[Data to use — start]

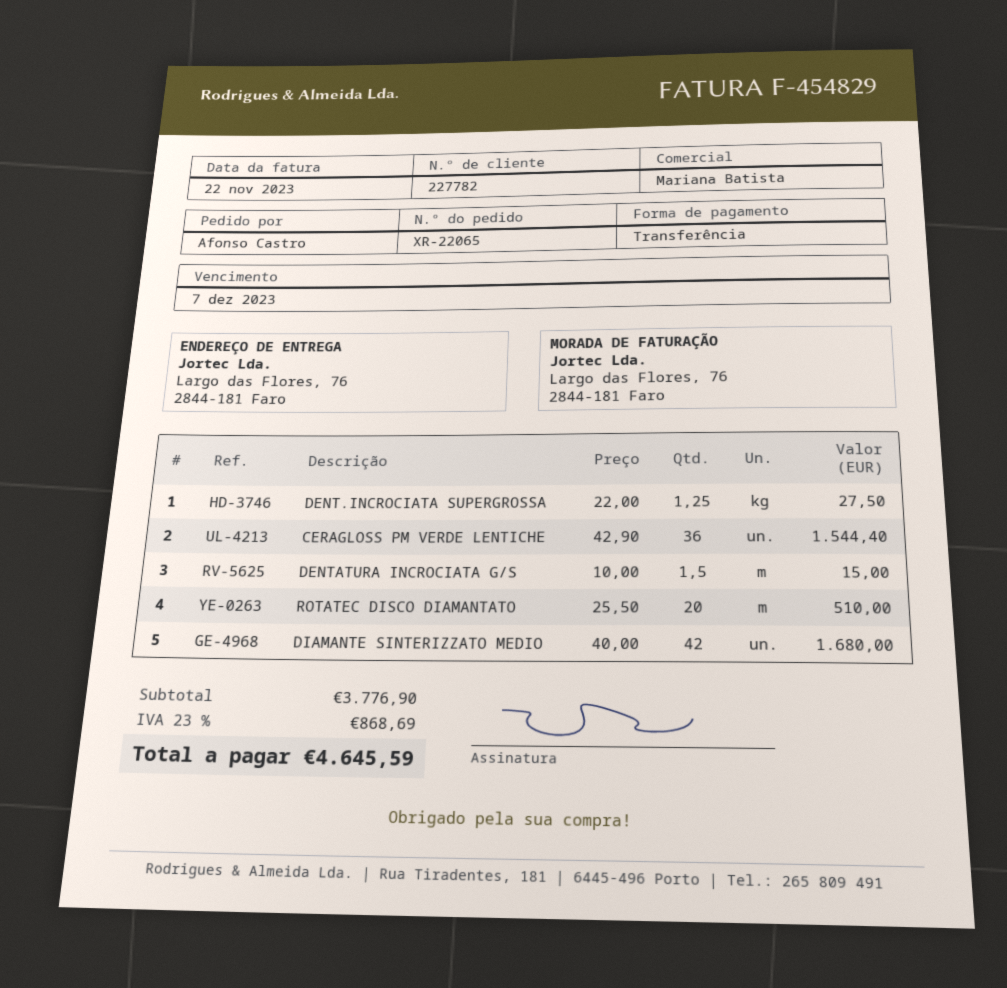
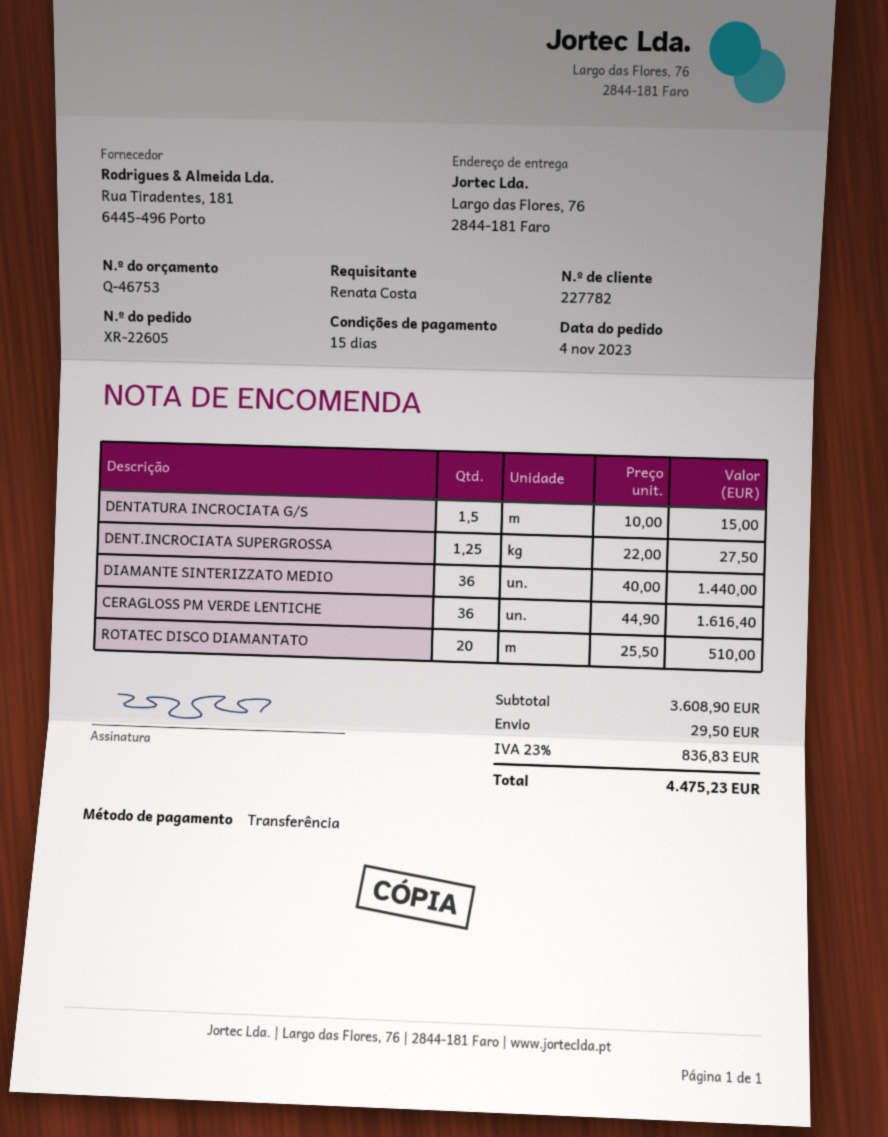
order number: XR-22065 -> XR-22605
ordered by: Afonso Castro -> Renata Costa
CERAGLOSS PM VERDE LENTICHE: 36 x 42.90 = 1544.40 -> 36 x 44.90 = 1616.40
DIAMANTE SINTERIZZATO MEDIO: 42 x 40.00 = 1680.00 -> 36 x 40.00 = 1440.00
subtotal: 3776.90 -> 3608.90
shipping: none -> 29.50
tax: 23% = 868.69 -> 23% = 836.83
total: 4645.59 -> 4475.23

[Data to use — finish]

Aim of the task ->
Your task is to reproduce every record exactly while omitting the pictures.

Exercise solution ->
order number: XR-22065 -> XR-22605
ordered by: Afonso Castro -> Renata Costa
CERAGLOSS PM VERDE LENTICHE: 36 x 42.90 = 1544.40 -> 36 x 44.90 = 1616.40
DIAMANTE SINTERIZZATO MEDIO: 42 x 40.00 = 1680.00 -> 36 x 40.00 = 1440.00
subtotal: 3776.90 -> 3608.90
shipping: none -> 29.50
tax: 23% = 868.69 -> 23% = 836.83
total: 4645.59 -> 4475.23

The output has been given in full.